AUGUSTA, Maine — A bill that passed unanimously through the Legislature last week and was signed into law by Gov. John Baldacci on Tuesday formally paves the way for a 1,100-mile fiber-optic network known as the Three Ring Binder.
LD 1778 establishes a new category of public utility — dark fiber provider — and creates a broadband sustainability fund to support “last mile” high-speed Internet infrastructure to unserved areas.
Late last year, the Three Ring Binder project was awarded $25.4 million in stimulus money from the U.S. Department of Commerce to create a “middle-mile” network throughout rural Maine. A private firm, Maine Fiber Co., formed to oversee construction, maintenance and eventual leasing of the new network, will include approximately $7 million in matching funds from the company’s stakeholders.
Several Maine Internet companies have pledged support of the project as a way to bring high-speed access to parts of the state that have long been overlooked.
“As a Maine-based company, we are thankful for the broad, bipartisan and nonpartisan support we received from the Maine Legislature, the governor’s office and the broad coalition of other public and private sector people who helped us reach this point,” Maine Fiber Co. CEO Dwight Allison said in a statement. “We plan to move forward honoring the letter and spirit of the hard work that went into LD1778 by this group and focus on building a network that will provide critical infrastructure for economic growth in Maine for years to come.”
A competing piece of legislation, LD 1697, pushed by FairPoint Communications that would have limited the Three Ring Binder’s reach, died in committee. Although FairPoint has challenged the Three Ring Binder project from the beginning, the company recently has been more open to working together.
“Reaching this point took a lot of time and effort by a broad coalition of people with different viewpoints,” said MFC President Joshua Broder. “We didn’t all start in the same place, but we reached an agreement that should allow the Three Ring Binder to move forward without delay.”
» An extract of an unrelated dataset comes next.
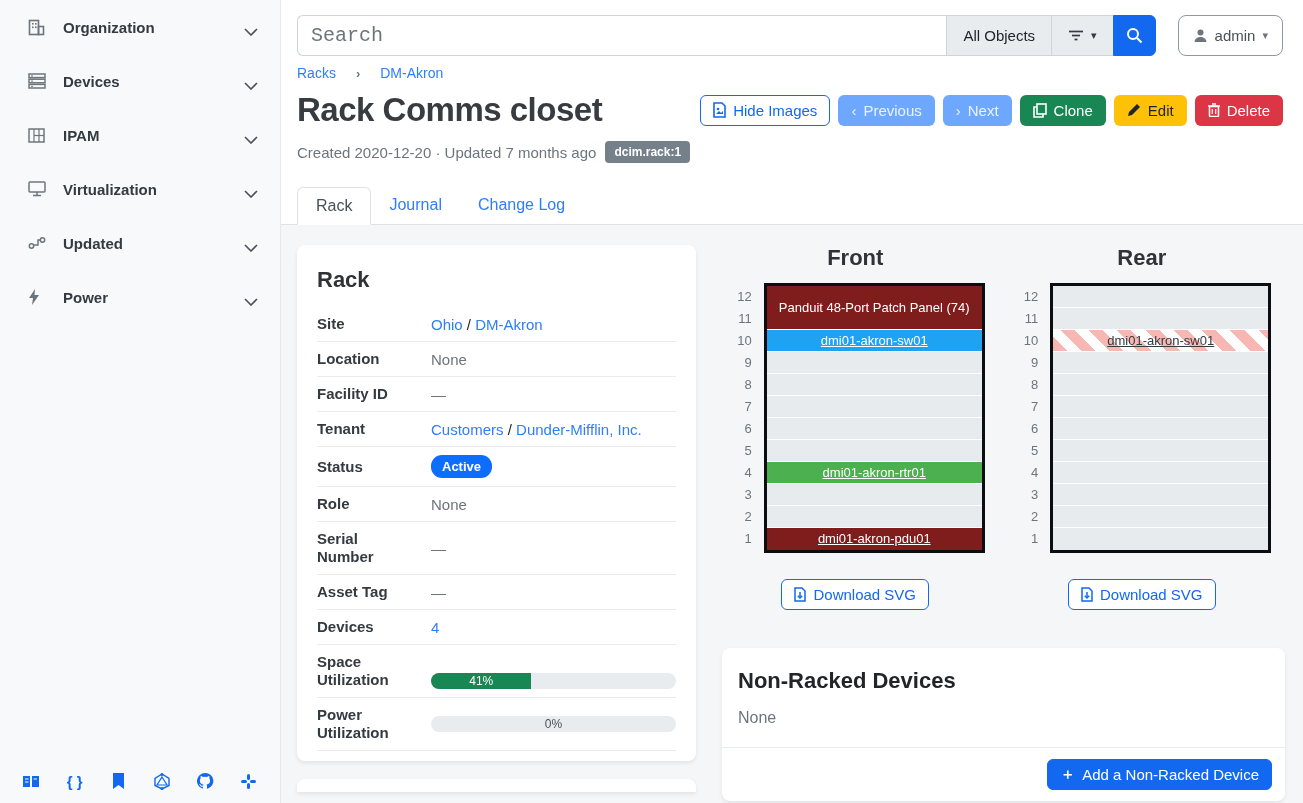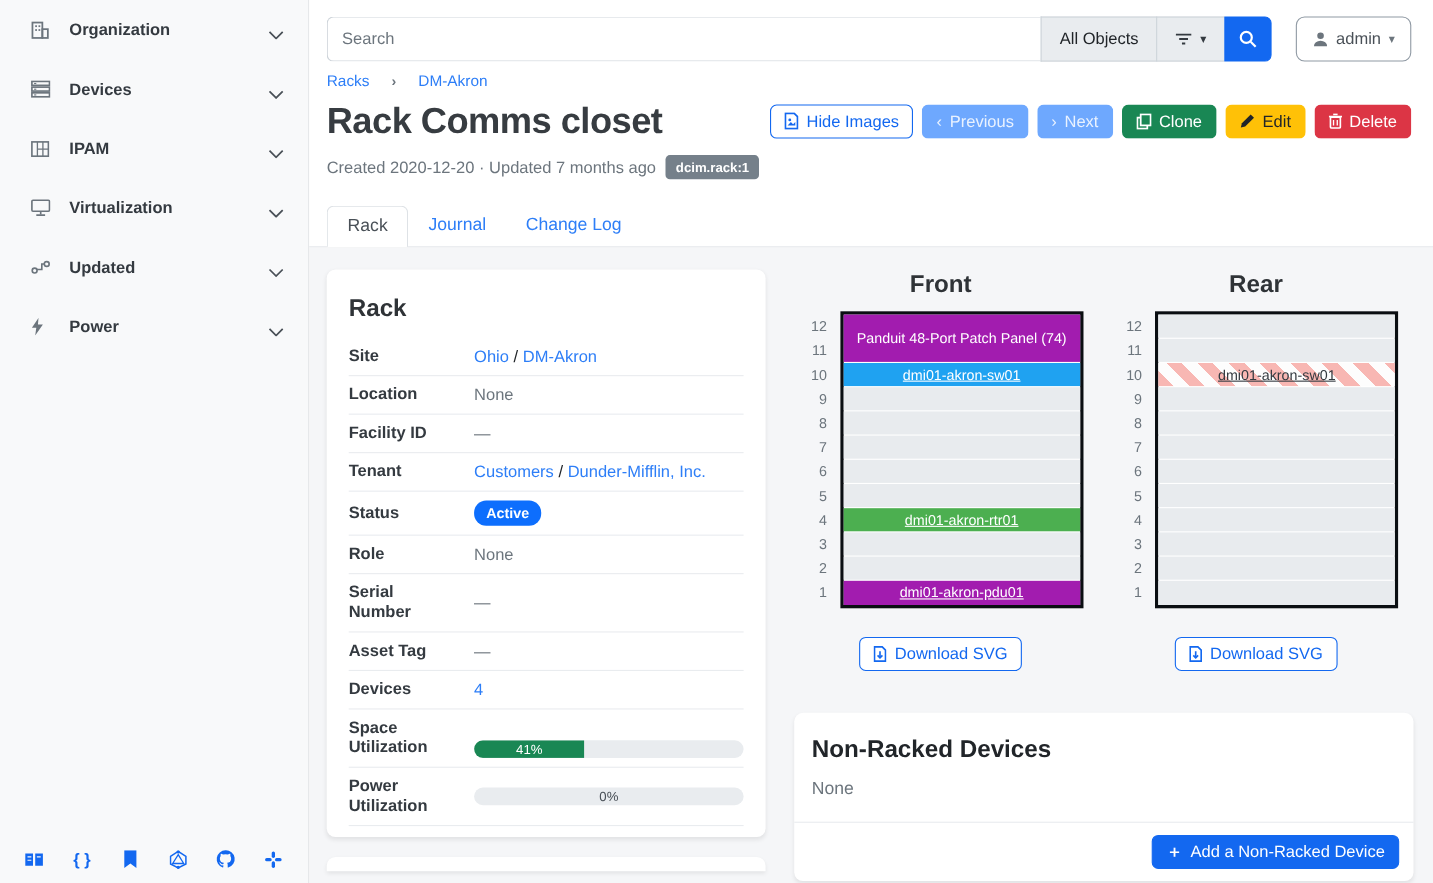"Search" .search-input { font-family: none -> Liberation Mono, monospace; font-size: 15px -> 20px }
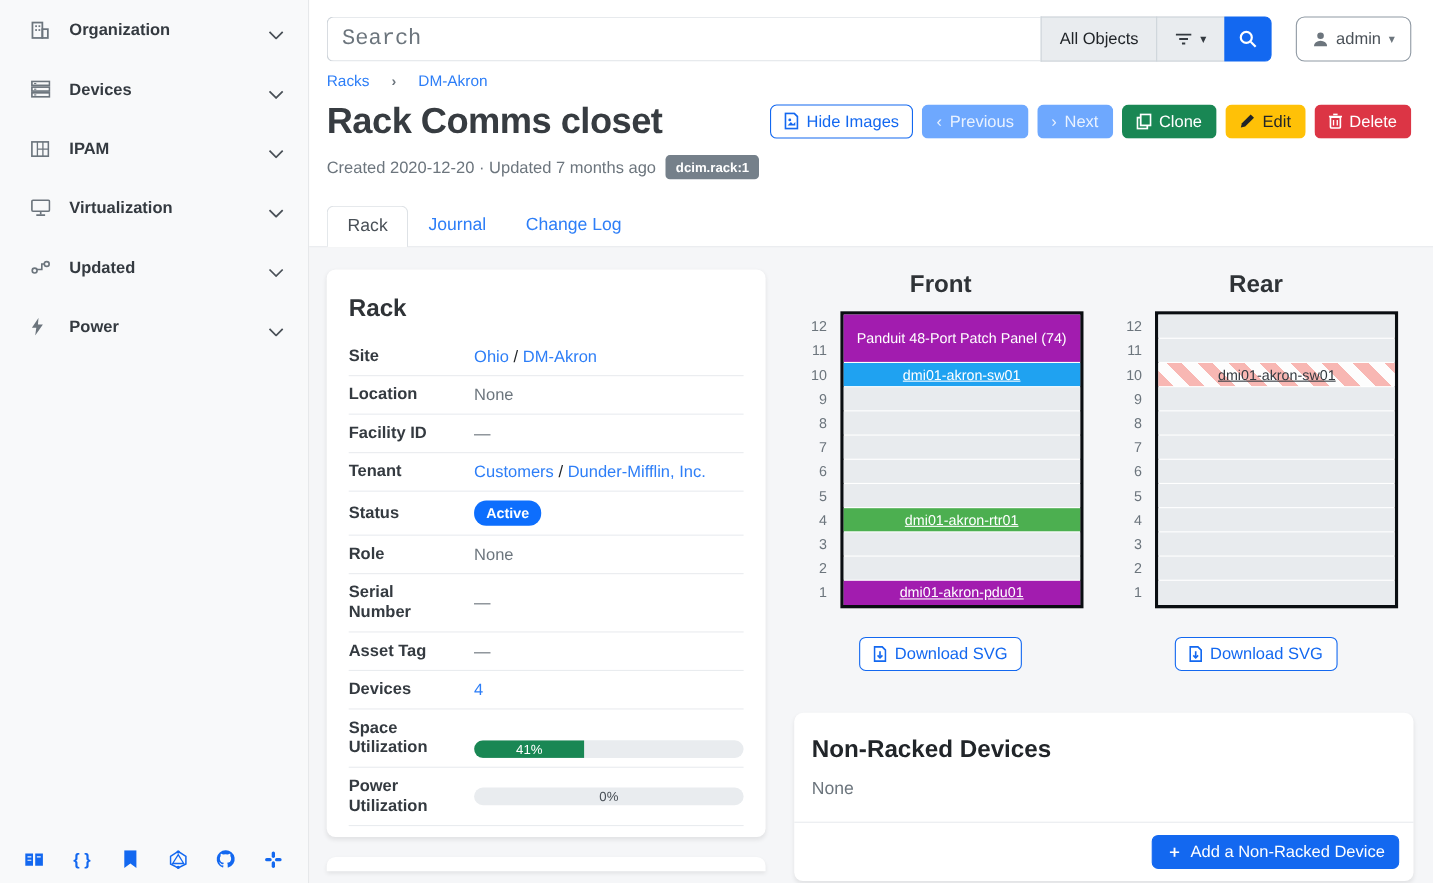"Panduit 48-Port Patch Panel (74)" .slot-slate { background: #a21caf -> #7f1d1d }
Work on the Three Ring Binder, which has two phases, already has begun. The first and most time-intensive phase involves making the utility poles ready. Full-scale construction of the project will get under way this spring and, although the grant requires that the project be complete within three years, portions of the network could be operational by the end of 2010.
“We believe the central reason Maine Fiber Company’s Three Ring Binder Project won federal funding in the first round of broadband expansion grants was because of the open-access, nondiscriminatory model created in the application,” said Robert C.S. Monks, a partner and investor in Maine Fiber Co. “This legislation turns that model into law.”